Some of Australia's most famous desert country is under water.
At the top and bottom of the world's driest inhabited continent, it is a remarkable conflux of weather.
The feared Tanami Desert which straddles the Northern Territory/Western Australian border was one of the last chunks of Australia's arid interior to be explored after settlement.
A rich wet season bounty across northern Australia has dumped record amounts of rain across the Tanami, closing the sandy tracks which challenge a constant stream of 4WD adventurers.
The Nullarbor Plain from South Australia to WA also has a fearsome reputation as a long expanse of nothingness with incredibly little surface water.
But not today.
Australia was cut in two after a year's rain fell in a few days earlier this month in more of the more remote stretches of the Nullabor from Kalgoorlie to Cocklebiddy.

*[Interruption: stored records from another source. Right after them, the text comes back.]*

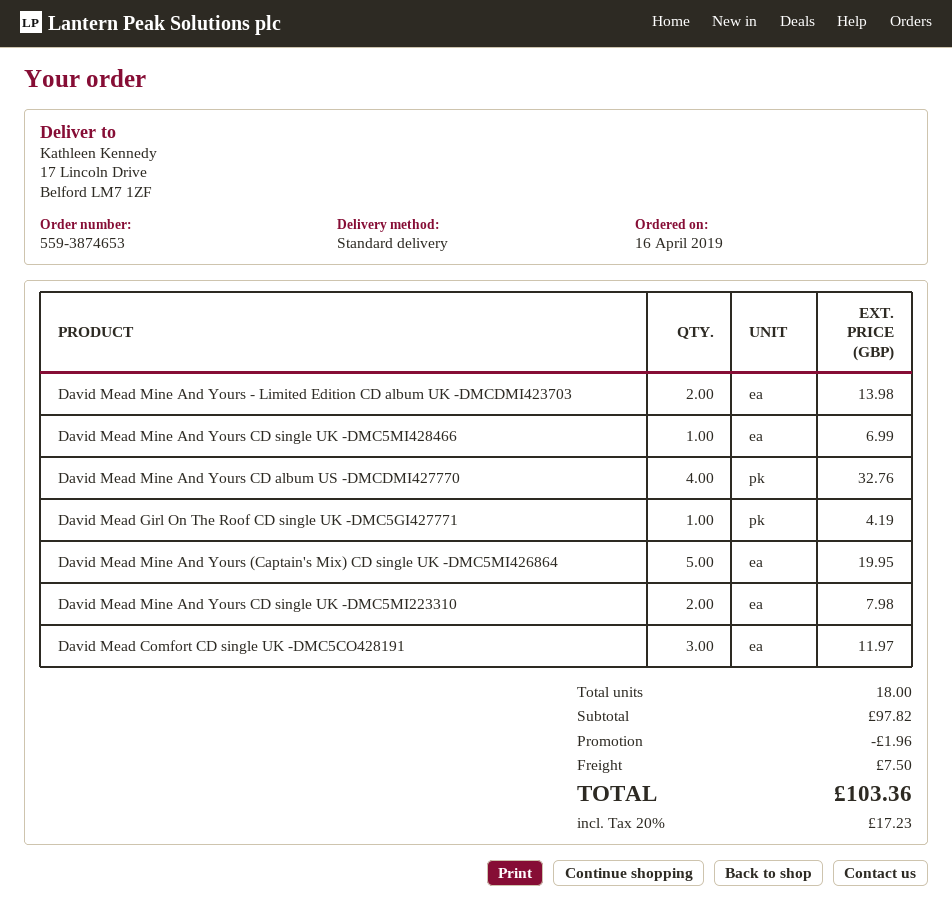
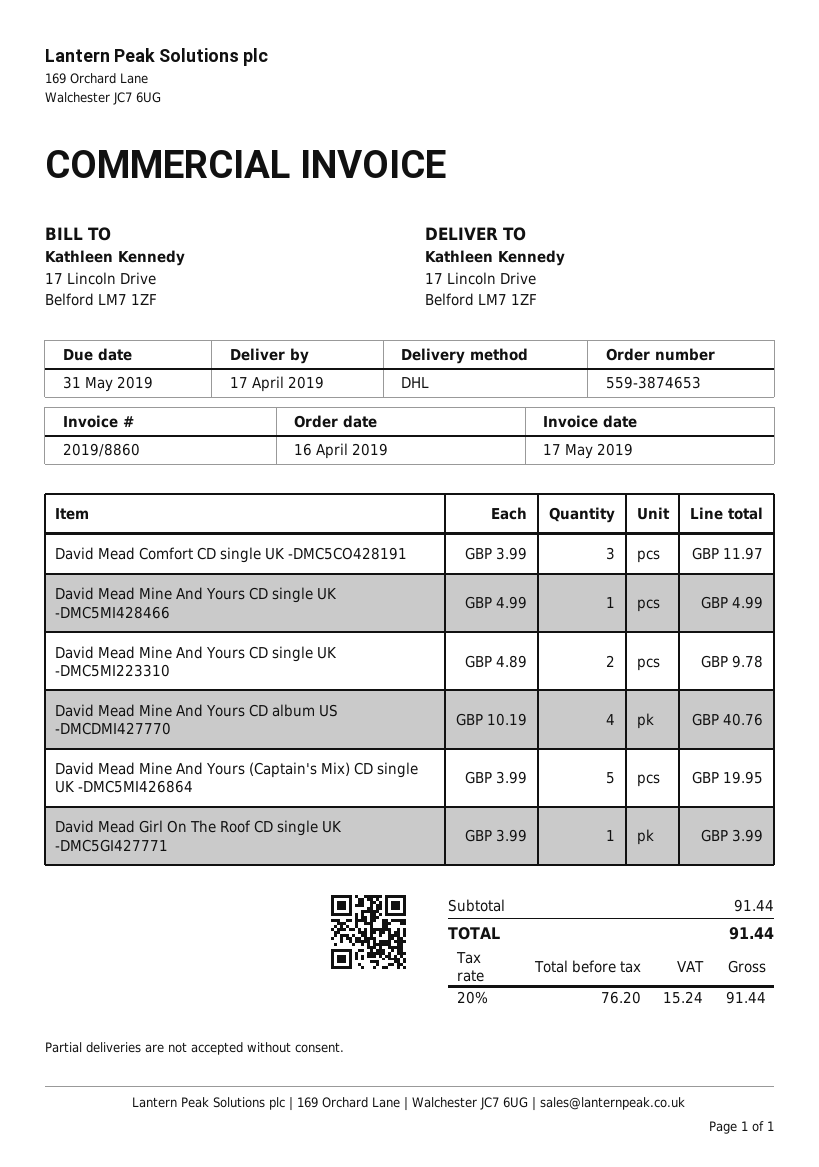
shipping method: standard -> DHL
David Mead Mine And Yours - Limited Edition CD album UK -DMCDMI423703: 2 for 13.98 -> none
David Mead Mine And Yours CD single UK -DMC5MI428466: 1 for 6.99 -> 1 for 4.99
David Mead Mine And Yours CD album US -DMCDMI427770: 4 for 32.76 -> 4 for 40.76
David Mead Girl On The Roof CD single UK -DMC5GI427771: 1 for 4.19 -> 1 for 3.99
David Mead Mine And Yours CD single UK -DMC5MI223310: 2 for 7.98 -> 2 for 9.78
subtotal: 97.82 -> 91.44
discount: 1.96 -> none
shipping: 7.50 -> none
tax: 20% = 17.23 -> 20% = 15.24
total: 103.36 -> 91.44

Outback flooding dangerously cut the nation in two.
The Eyre Highway was closed for a week, the Trans-Australia Railway is still flooded with hopes it can be repaired by Easter.
The Nullarbor's yearly rainfall struggles to reach 225mm most years.

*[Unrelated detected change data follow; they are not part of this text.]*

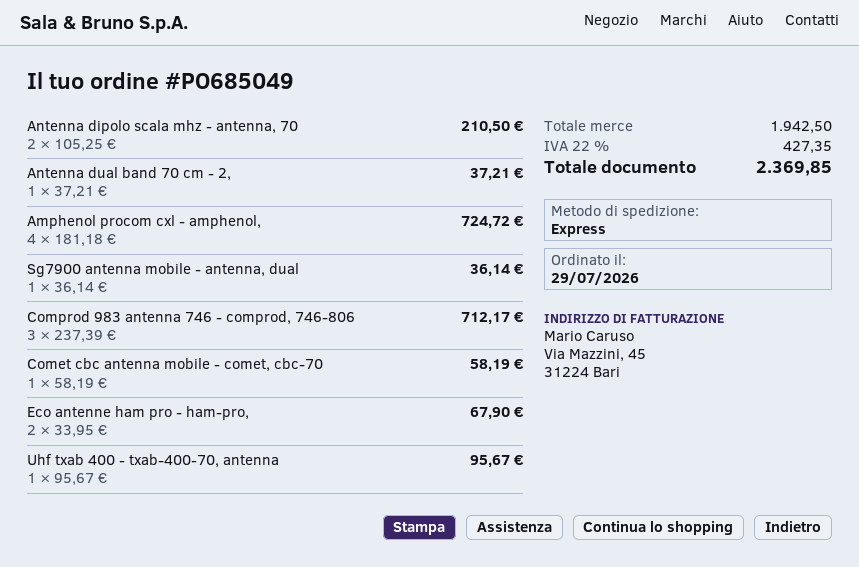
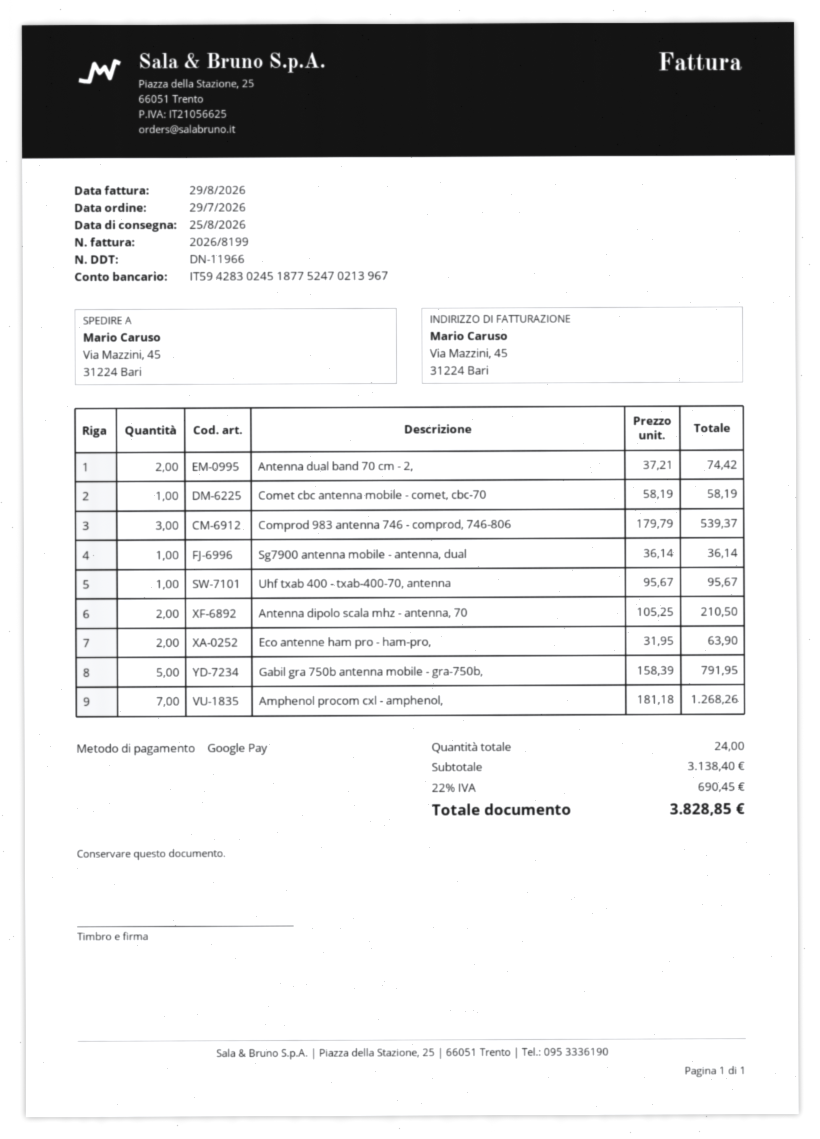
Antenna dual band 70 cm - 2,: 1 x 37.21 = 37.21 -> 2 x 37.21 = 74.42
Amphenol procom cxl - amphenol,: 4 x 181.18 = 724.72 -> 7 x 181.18 = 1268.26
Comprod 983 antenna 746 - comprod, 746-806: 3 x 237.39 = 712.17 -> 3 x 179.79 = 539.37
Eco antenne ham pro - ham-pro,: 2 x 33.95 = 67.90 -> 2 x 31.95 = 63.90
Gabil gra 750b antenna mobile - gra-750b,: none -> 5 x 158.39 = 791.95
subtotal: 1942.50 -> 3138.40
tax: 22% = 427.35 -> 22% = 690.45
total: 2369.85 -> 3828.85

Some remote settlements on the plain have recorded their wettest period in 136 years of records.
Despite their vast distance apart, the Nullarbor and Tanami today share the same weather benefactor.

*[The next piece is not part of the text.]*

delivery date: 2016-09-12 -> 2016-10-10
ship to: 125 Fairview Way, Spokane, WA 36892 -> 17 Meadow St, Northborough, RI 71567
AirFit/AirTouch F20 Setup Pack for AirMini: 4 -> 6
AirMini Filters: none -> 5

The northern wet season arrived late but is still producing a rich bounty.
The monsoonal troughs produced the tropical moisture which was funnelled across the Nullarbor earlier in the month.
A weather system parked over WA for several days diverted this moisture to the usually parched Nullarbor.
The same monsoon spawned Tropical Cyclone Megan in the past week which devastated Borroloola on the NT's eastern coast and moved west across the Territory as a tropical low cropping huge amounts of rain.
It has been a wet, wet season.
Much of the rain has fallen across the Barkly Tablelands but a healthy amount has ended up on the Tanami.
While Tennant Creek is still waiting on a weather radar so residents could have seen what was coming, there's not much in the way of other BOM recording instruments in the desert.
One place where we do keep watch on the Tanami is at Rabbit Flat.
It is a former roadhouse in the middle of nowhere which is usually engaged in sorting out the nation's hottest spot - Marble Bar or Rabbit Flat.
The automated station recorded 128mm on Thursday as ex-Tc Megan passed across.
Major NT highways were cut but no surprise to find Tanami Track closed, only about a fifth of it is sealed - although efforts are currently underway to seal a lot more of it.
The end of its ruggedness is a disappointment to some adventurers but all-weather access is critical to those who rely on it.
Those who have ventured there remarked of their surprise to find the Tanami "hillier" than they expected.
It is the low points between the sandy ridges which collect the water and can trap the unwary.
People are also surprised to find the Tanami's annual average rain is just shy of 500mm, vastly different to places like the Nullarbor.
The Tanami regularly gets a flick in the tail of the wet season.
Rabbit Flat has had 611mm already this year.
After all it was actually named after a well on the stock route from Alice Springs to Halls Creek in WA. It's annual average is around 430mm.
The northern wet season historically ends in April, perhaps there's more to come yet.